Cette analyse vise à obtenir des caractérisations non biaisées des asymétries de l’habenula chez un large éventail de vertébrés (par exemple, lamproie, petite roussette, dipneuste, bichir et chromis épineux), en utilisant des combinaisons d’approches snRNA-seq et de profilage ARN 3D (Tomo-seq, Stereo-seq). L’analyse des schémas de projections efférentes est menée en parallèle, en collaboration avec le groupe de M. Concha, au Chili.
Avec son riche répertoire d’asymétries de l’habenula, dont certaines reflètent probablement des traits ancestraux, la petite roussette est un excellent modèle pour cette question. Nos analyses visent à établir des trajectoires transcriptionnelles cellulaires dans l’habenula en développement de la petite roussette en utilisant snRNA-seq et HCR-FISH. Nous abordons également les mécanismes régulant les identités et les asymétries des progéniteurs, en mettant l’accent sur la signalisation Wnt.
Cette analyse se concentre sur trois espèces (lamproie, chromis épineux, poisson-zèbre), en utilisant la petite roussette comme référence (voir l’axe 2 ci-dessus). Elle pourrait permettre la génération de larves/juvéniles présentant des schémas d’asymétrie perturbés et pouvant être soumis à des tests comportementaux chez la lamproie et le chromis épineux (en collaboration avec Marc Besson, Laurence Besseau et Michaël Fuentes, BIOM). De tels outils ouvriraient de nouvelles perspectives pour aborder la signification biologique de la diversification des asymétries de l’habenula, une question clé encore sans réponse.

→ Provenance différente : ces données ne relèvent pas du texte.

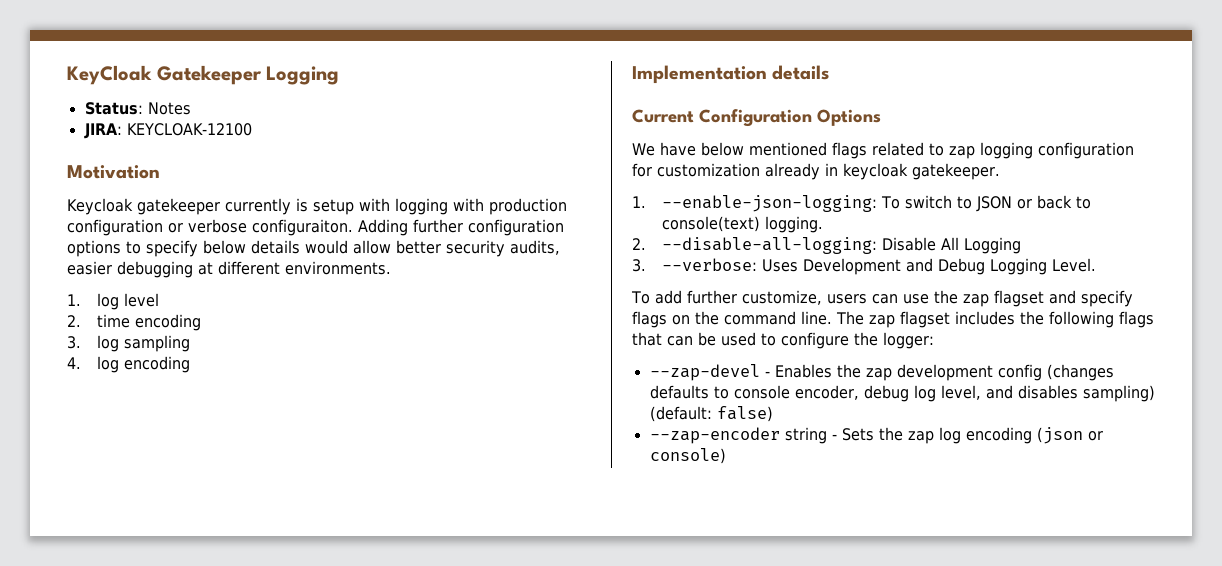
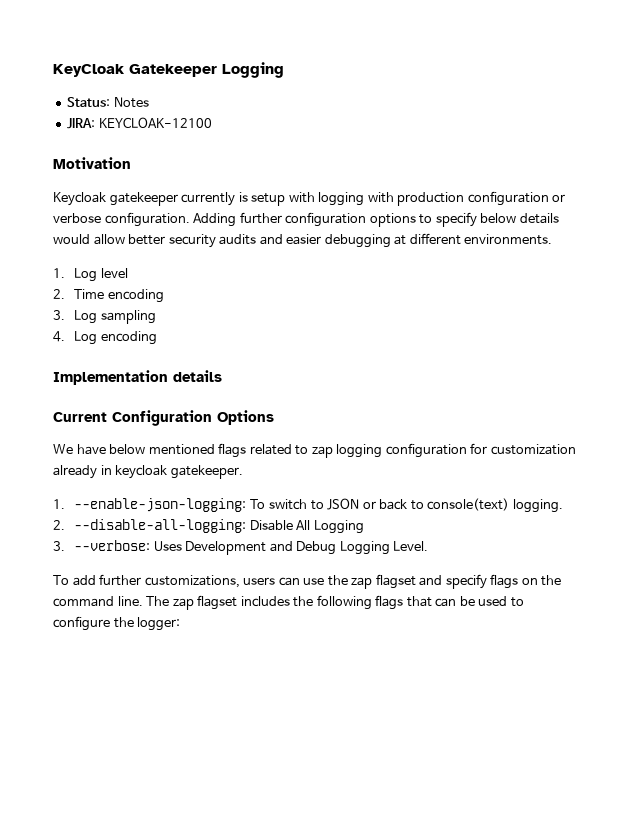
- Keycloak gatekeeper currently is setup with logging with production configuration or verbose configuraiton.
+ Keycloak gatekeeper currently is setup with logging with production configuration or verbose configuration.
- Adding further configuration options to specify below details would allow better security audits, easier debugging at different environments.
+ Adding further configuration options to specify below details would allow better security audits and easier debugging at different environments.
- 1. log level
+ 1. Log level
- 2. time encoding
+ 2. Time encoding
- 3. log sampling
+ 3. Log sampling
- 4. log encoding
+ 4. Log encoding
- To add further customize, users can use the zap flagset and specify flags on the command line.
+ To add further customizations, users can use the zap flagset and specify flags on the command line.
- --zap-devel - Enables the zap development config (changes defaults to console encoder, debug log level, and disables sampling) (default: false)
- --zap-encoder string - Sets the zap log encoding (json or console)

Les résultats obtenus dans le cadre d’un projet collaboratif avec R. Reshef (Université de Haïfa) et M. Schubert (Observatoire Océanologique, Villefranche-sur-Mer) ont soulevé la question d’une contribution ancestrale du mésoderme somitique segmenté au mésoderme intermédiaire pronéphrique (MI), traditionnellement considéré comme une composante mésodermique distincte et non segmentée, chez les vertébrés. Une question connexe a été soulevée en parallèle par l’équipe dirigée par S. Bertrand, qui a découvert que chez l’amphioxus, tous les dérivés du mésoderme non axial proviennent d’une couche mésodermique segmentée, contrairement aux vertébrés qui possèdent une composante mésodermique latérale non segmentée (mésoderme de la plaque latérale ou MPL). Ces observations ont conduit à un projet collaboratif conjoint avec ces groupes, visant à évaluer la contribution des somites au MI ou au MPL chez la lamproie et la petite roussette.

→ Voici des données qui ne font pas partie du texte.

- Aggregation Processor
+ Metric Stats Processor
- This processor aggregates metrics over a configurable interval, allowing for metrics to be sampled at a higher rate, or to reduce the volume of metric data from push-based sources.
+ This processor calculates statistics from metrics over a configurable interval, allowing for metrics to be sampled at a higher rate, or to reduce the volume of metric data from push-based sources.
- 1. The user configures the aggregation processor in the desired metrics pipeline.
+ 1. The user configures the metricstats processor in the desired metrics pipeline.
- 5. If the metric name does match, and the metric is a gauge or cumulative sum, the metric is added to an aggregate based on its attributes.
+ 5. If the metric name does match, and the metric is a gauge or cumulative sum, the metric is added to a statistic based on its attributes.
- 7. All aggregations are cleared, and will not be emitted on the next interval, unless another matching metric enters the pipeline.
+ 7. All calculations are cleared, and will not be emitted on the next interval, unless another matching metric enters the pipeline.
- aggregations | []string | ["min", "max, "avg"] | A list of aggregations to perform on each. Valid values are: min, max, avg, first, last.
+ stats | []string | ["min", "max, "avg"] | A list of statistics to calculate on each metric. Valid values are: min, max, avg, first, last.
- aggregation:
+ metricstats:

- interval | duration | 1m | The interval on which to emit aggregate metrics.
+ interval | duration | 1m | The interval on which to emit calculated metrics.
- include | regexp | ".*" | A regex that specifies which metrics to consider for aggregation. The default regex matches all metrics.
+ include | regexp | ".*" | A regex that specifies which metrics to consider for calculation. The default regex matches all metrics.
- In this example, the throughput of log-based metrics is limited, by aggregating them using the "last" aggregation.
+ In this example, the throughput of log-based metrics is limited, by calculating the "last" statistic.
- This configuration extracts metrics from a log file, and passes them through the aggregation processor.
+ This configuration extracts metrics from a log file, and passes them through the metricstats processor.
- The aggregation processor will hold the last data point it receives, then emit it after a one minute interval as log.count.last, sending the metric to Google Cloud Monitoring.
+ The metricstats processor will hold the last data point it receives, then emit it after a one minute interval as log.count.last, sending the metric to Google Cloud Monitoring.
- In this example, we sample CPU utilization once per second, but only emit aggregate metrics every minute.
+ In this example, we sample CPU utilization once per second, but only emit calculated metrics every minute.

La stratégie expérimentale repose sur une combinaison de caractérisations morphologiques de la formation du mésoderme et d’approches RNA-seq. Nous utilisons l’imagerie 3D haute résolution et l’analyse de sections histologiques pour caractériser les composants mésodermiques MI et MPL et rechercher des preuves de segmentation lors de leur individualisation. Nous avons également développé des séries RNA-seq du développement précoce de la lamproie et de la petite roussette comme outil pour aborder le timing d’expression des marqueurs candidats du MPL (ou MI). Nous adaptons actuellement des approches snRNA-seq au développement précoce de la petite roussette et de la lamproie, afin de reconstruire les trajectoires transcriptionnelles sous-jacentes à la ségrégation des différents composants mésodermiques et d’inférer l’état ancestral des vertébrés.